Scientific classification
- Kingdom: Animalia
- Phylum: Mollusca
- Class: Gastropoda
- Subclass: Caenogastropoda
- Order: Neogastropoda
- Superfamily: Conoidea
- Family: Conidae
- Genus: Conus
- Species: C. kulkulcan
- Binomial name: Conus kulkulcan Petuch, 1980
- Synonyms: Conus (Dauciconus) kulkulcan Petuch, 1980 · accepted, alternative representation; Purpuriconus kulkulcan (Petuch, 1980);

= Conus kulkulcan =

- Authority: Petuch, 1980
- Conservation status: LC
- Synonyms: Conus (Dauciconus) kulkulcan Petuch, 1980 · accepted, alternative representation, Purpuriconus kulkulcan (Petuch, 1980)

Species of sea snail

Conus kulkulcan is a species of predatory sea snail, a marine gastropod mollusk in the family Conidae, the cone snails or cone shells.

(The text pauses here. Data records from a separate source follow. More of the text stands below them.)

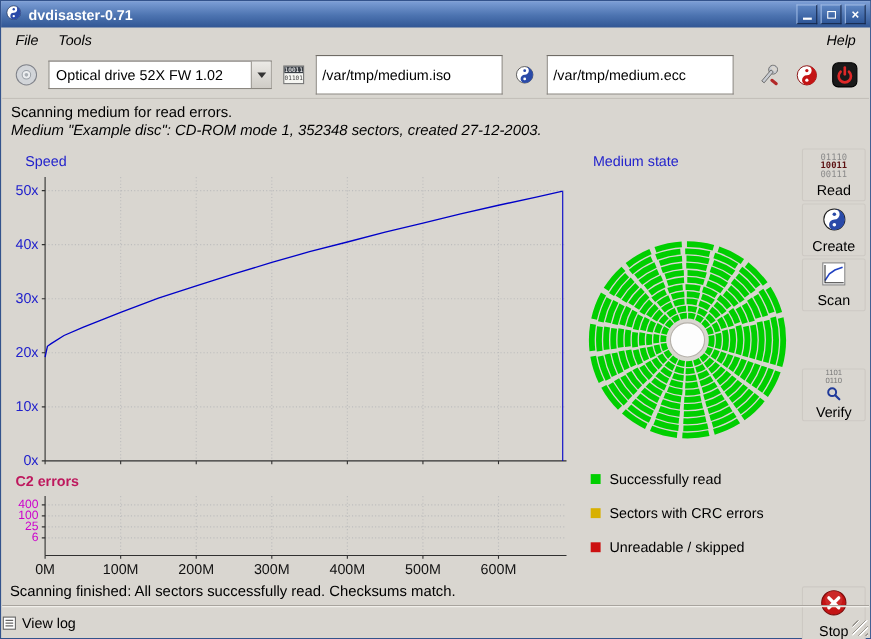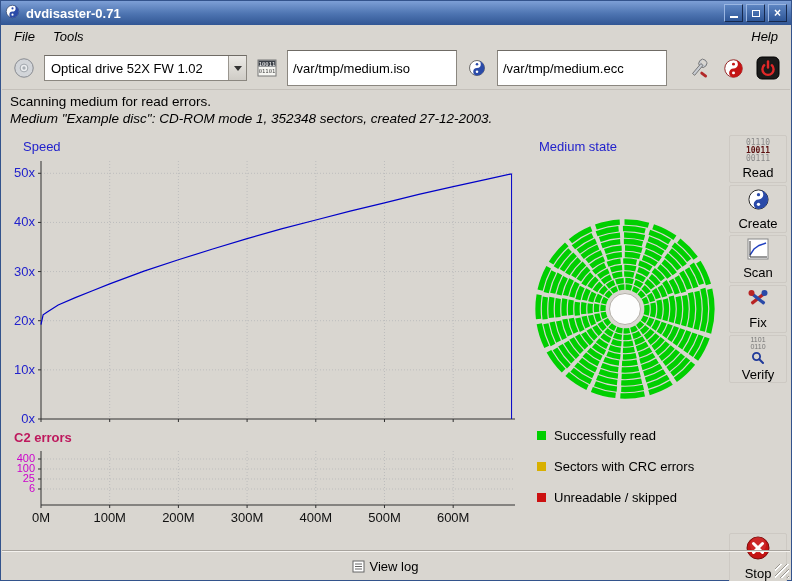"Fix" div.sbtn { html: <div> <span> <svg> <rect></rect> <rect></rect> <circle></circle> <circle></circle> </svg> </span> <span>Fix</span> </div> -> none }
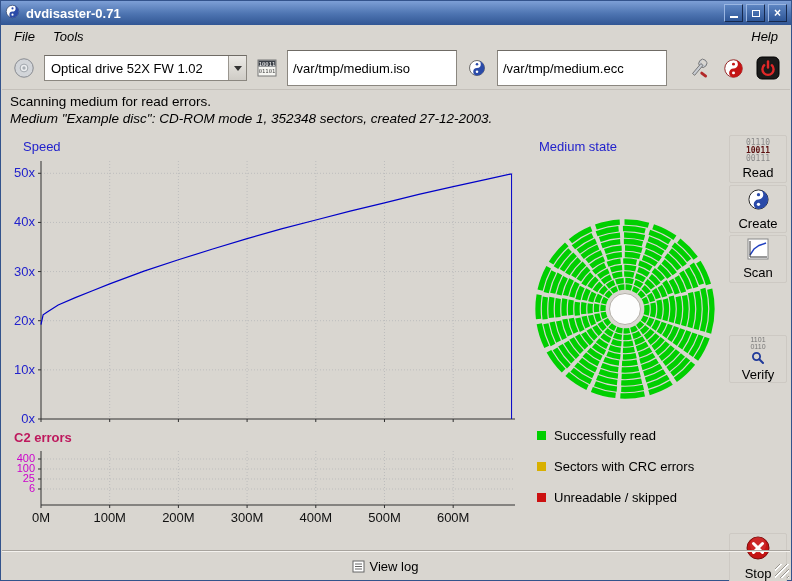"Scanning finished: All sectors" div.footer-text { html: none -> <div>Scanning finished: All sectors successfully read. Checksums match.</div> }
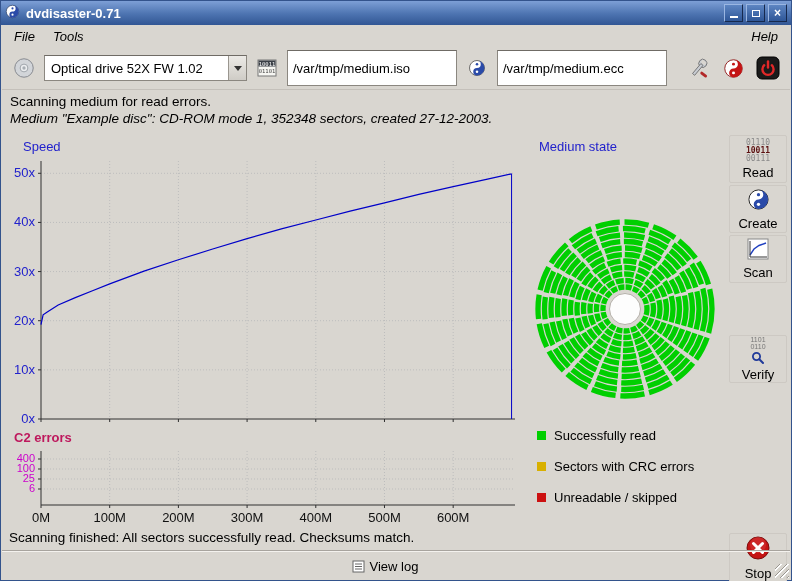"View log" .statusbar { justify-content: center -> flex-start }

Like all species within the genus Conus, these snails are venomous and capable of stinging humans. Their name references Kukulkan, a Mayan deity. It can be found in shallow sandy substrates in the western Caribbean and is assessed as least concern by the IUCN.

== Description ==
The shell is cone-shaped (like other species in Conidae) with a short, pointed spire and reaches up to 36 mm in length. It typically exhibits a deep red coloration, often with a lighter band in the middle, and the mantle of live specimens is dark red. Some specimens are blue-gray as described by E.J. Petuch, the first to discover the species.
== Habitat ==
This marine species can be found in the western Caribbean Sea, with records from Belize, Honduras (notably Roatán Island), Cuba and Panama. It lives in shallow marine environments on sandy substrates beneath coral, at depths of 2-15 meters.